Choosing a Flashlight For Night Fighting

Choosing a Flashlight For Night Fighting

I was very fortunate to attend one of the Strategoes Low Light Instructor courses while I was employed as a police officer.  That particular Strategoes course was a week long course that trained me to become my department’s trainer and subject matter expert on low light engagements…in other words, night fighting for the police officer.  While I am now retired I’m fortunate to have decades worth of training to fall back on when times are tough and I thought I’d share some of what I learned about choosing a flashlight for night fighting both during that week and through my dual law enforcement and military careers.

When I first started out in law enforcement, flashlights made by MagLite and Streamlight were really our only flashlight product choices.  I carried the rechargeable MagLite along with a Mini Maglite as part of my every day kit.  Even as a rookie, I intuitively knew that just like a backup gun, one should always carry a backup light.  A problem with those early ‘tactical lights’ was that they would only last about an hour.  Once, while I was searching for a burglary suspect my light actually grew so dim that it finally went out… potentially, a very dangerous situation.
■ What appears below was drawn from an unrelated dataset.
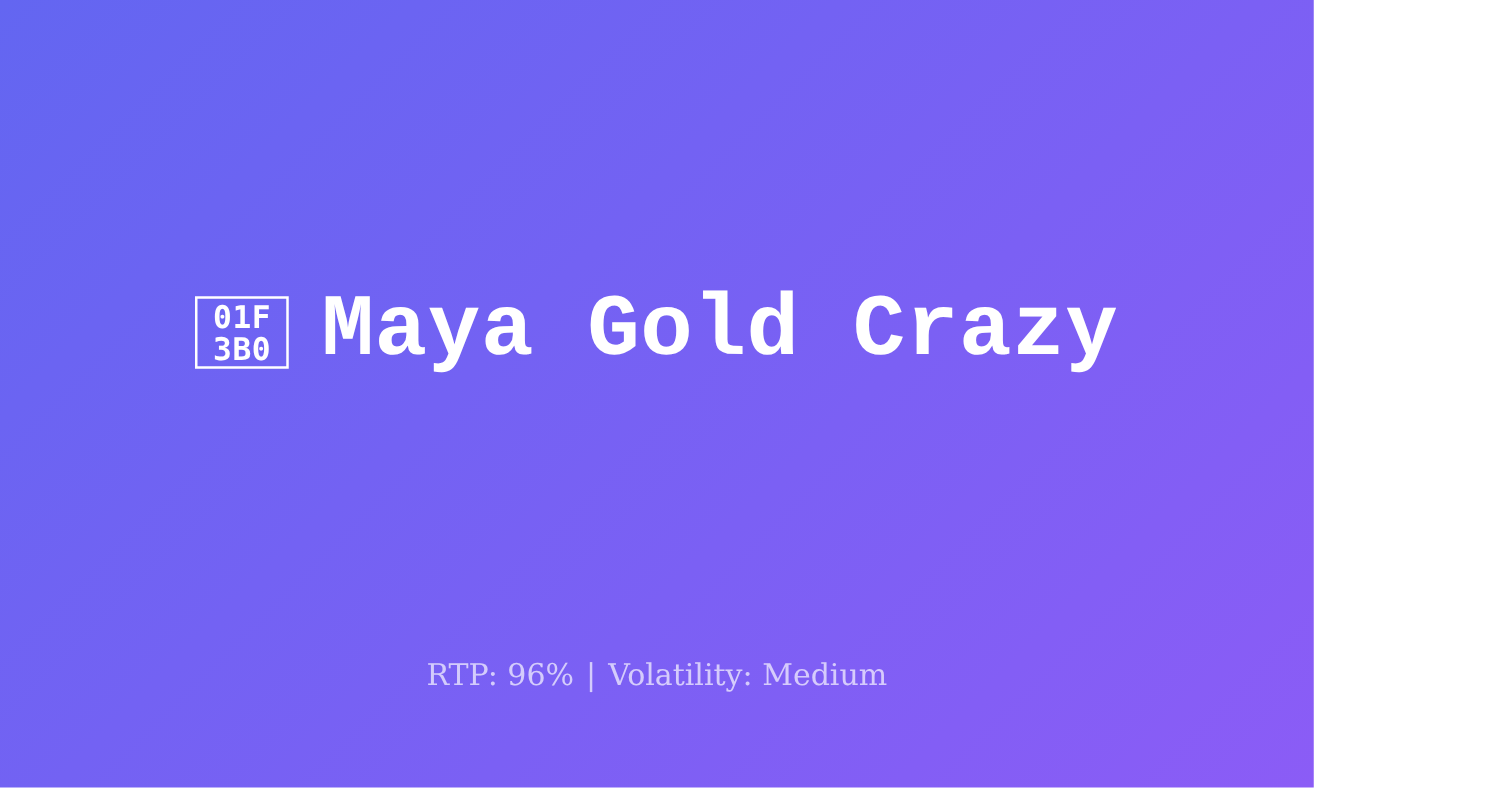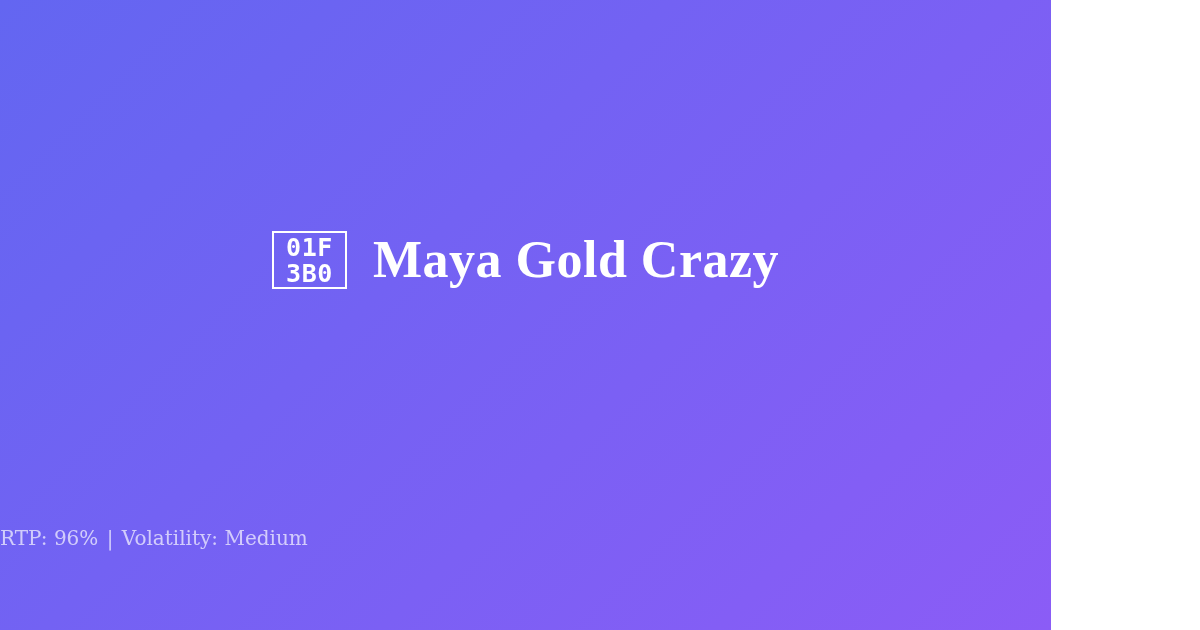"Maya Gold Crazy" .game-title { font-family: Liberation Serif, serif -> Liberation Mono, monospace; font-size: 52px -> 70px }
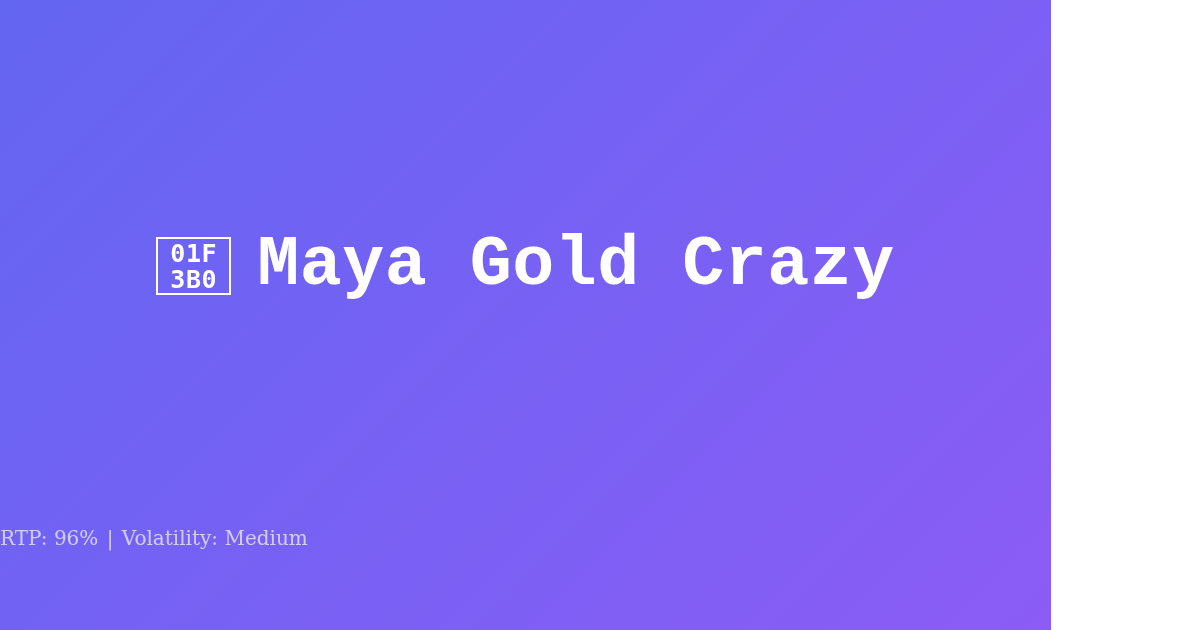"RTP: 96% | Volatility: Medium" .game-meta { font-size: 20px -> 24px; text-align: none -> center }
Surefire 6PThe Mini Maglite wasn’t much help either because of the limited volume of light it put out, nor was it very tactical.   In fact, if you dropped either my primary or backup flashlights the bulb was likely to shift or break making the light unusable.  Not a very good situation to be in when you really need a light.  Then something revolutionary happened, Surefire released the Surefire 6P.  This light used two lithium CR-122 batteries to put out 65 lumins of light from a 5.2 inch, 5.2 ounce package.  This light was a huge technological leap, but back then the batteries were expensive and there weren’t yet any rechargeable CR-123 options.  Then Streamlight came out with the Streamlight Stinger.  Boy, it was a very good light with perfect switches, an adjustable lens, and it was rechargeable.  But even these true, tactical flashlights would only last for an hour or so of continuous use because we didn’t yet have the LED technology we do today.  For a while, I continued to carry the MagLite at night and used the Stinger as a backup… but that Stinger was always on my belt night and day.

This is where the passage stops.